_PROBLEM DETAILS_
If a record contains a picture, skip the picture and transcribe the rest exactly.

[Before and after images]
++++

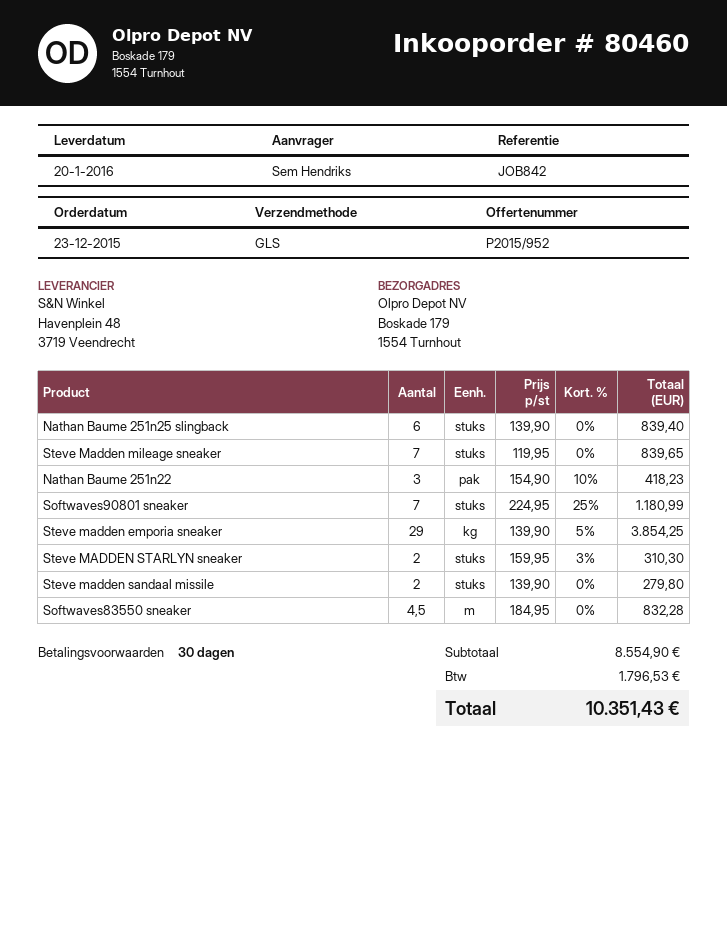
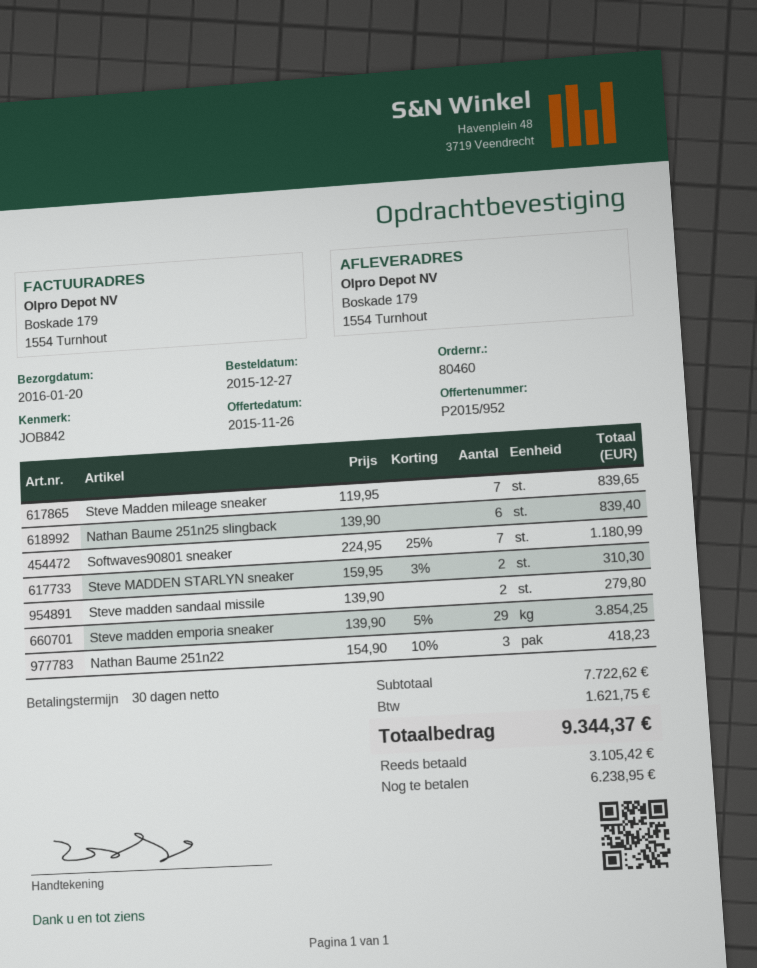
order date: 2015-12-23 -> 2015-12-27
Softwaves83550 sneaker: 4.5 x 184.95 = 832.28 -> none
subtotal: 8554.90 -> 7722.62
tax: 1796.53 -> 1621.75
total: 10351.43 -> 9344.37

++++

_WRITTEN ANSWER_
order date: 2015-12-23 -> 2015-12-27
Softwaves83550 sneaker: 4.5 x 184.95 = 832.28 -> none
subtotal: 8554.90 -> 7722.62
tax: 1796.53 -> 1621.75
total: 10351.43 -> 9344.37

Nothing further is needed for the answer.